自作の解説ばかりしてる様な奴は、
見込みはない
 ___黒沢明


別に最初から見込みなんか無いからいいや(笑) ___gakusan


『A flower is not a flower』解説


単純に読めば、まあ、ありきたりなアスカの病院補完劇です。

シンジのキスでアスカが眠りから醒めて、ハッピーエンドと読めます。

つまり、『月の雫』編は病床でアスカが見ていた夢になります。


ここで、各段落ごとに振られている番号を見て下さい。

『10』が有りません。代わりに『12』がふたつ有ります。

つまり、第10段落は抜け落ちていて、第12段落は分岐して居るのです。


もし、この抜け落ちた第10段落に『月の雫』が入るとすると、

ふたつの解釈が出来ます。


ひとつは、上記と同じ。
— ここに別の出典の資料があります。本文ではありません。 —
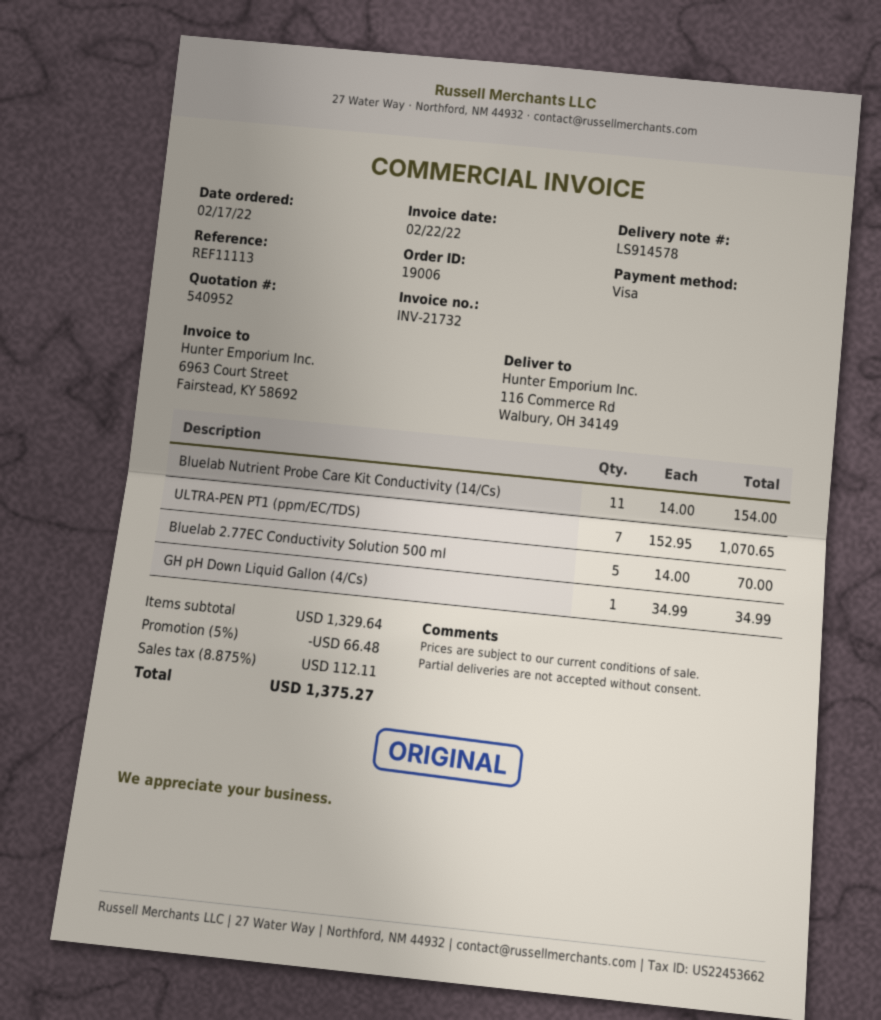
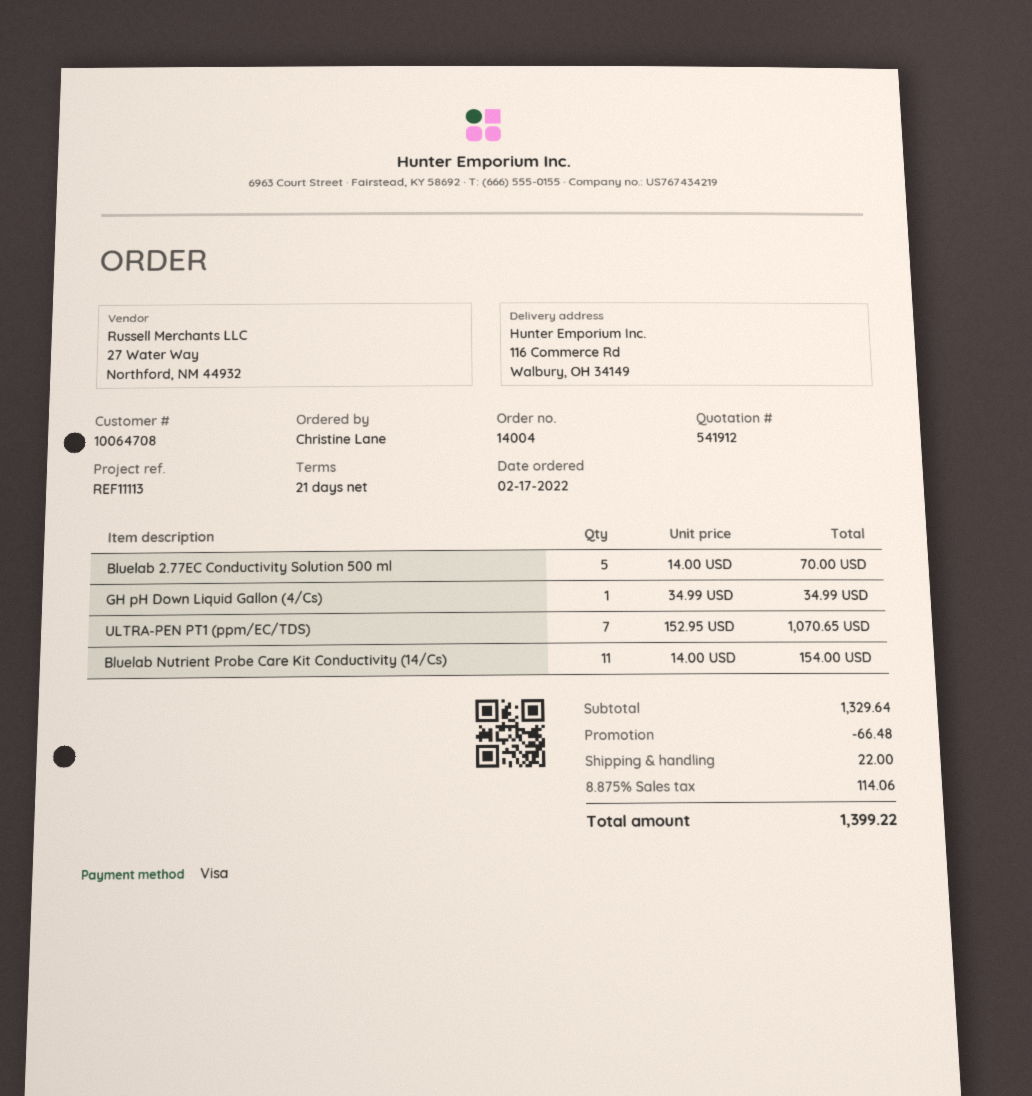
quote number: 540952 -> 541912
order number: 19006 -> 14004
shipping: none -> 22.00
tax: 8.875% = 112.11 -> 8.875% = 114.06
total: 1375.27 -> 1399.22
アスカが病床で見た夢のリプライズ。


そしてもうひとつは、『A flower is not a flower』が、

『月の雫』でアスカが見ていた夢になる場合です。

つまり、アスカとシンジは夢を交換し、シンジはアスカの視点で

アスカはシンジの視点で同じ夢を見たのです。

だからアスカは、奇妙な夢を見るシンジに「そういうこと」と納得し、

赤いパジャマを着たわけです。

第11段落では、アスカは夢である『A flower is not a flower』の中での

シンジの一生懸命さを語っていることになります。

その場合、第12段落は後者で、これは単なる不思議な話です(笑)。


もちろん、第10段落はあらかじめ失われているとも考えられます。

つまり、ハードコアな描写(巨爆)が省略されてるだけであると。

その場合、最初の病院補完の解釈も出来ますが、

第12段落を後者にすると、もちろん『A flower is not a flower』は

『月の雫』に関係無く、単にアスカの見た夢となります。

では、『月の雫』はどうなってしまうのでしょう。

『A flower is not a flower』を読むと、

シンジが、夢の中でアスカの笑顔を見るシーンが有ります。

つまり、『月の雫』は

アスカの夢の中でシンジが見ていた夢になります。

無論、それを病院補完に当てはめて解釈すると、

『月の雫』は単にシンジの見た夢になります。

この場合、アスカの見た夢は判らないことになります。


…と書いててさぶくなって来ましたが(笑)、

つまり、どうにでも解釈出来るのです。

だから、読まれた方のお好きなシナリオで楽しみ下さい。


…わたしは、単純な病院補完をお薦めします(巨爆)。


逆に、『A flower is not a flower』が

アスカの夢であったと云うシナリオはあまりお薦めしません。

…何故かって?

『ミサトが泣いて謝る』のも

『シンジが自分の“身体”には欲情しない』のも

何より、『自分が植物状態』であるのも

全てアスカの願望と云うことになりますから。

…ちょっとゾッとするでしょ?(笑)


最後に、第13段落以降ですが、段落番号のところに文章が有ります。

これは、『月の雫』から第11段落以降へ繋げる場合のため

この部分を抜かして読むと三人称になるようしてあるからです。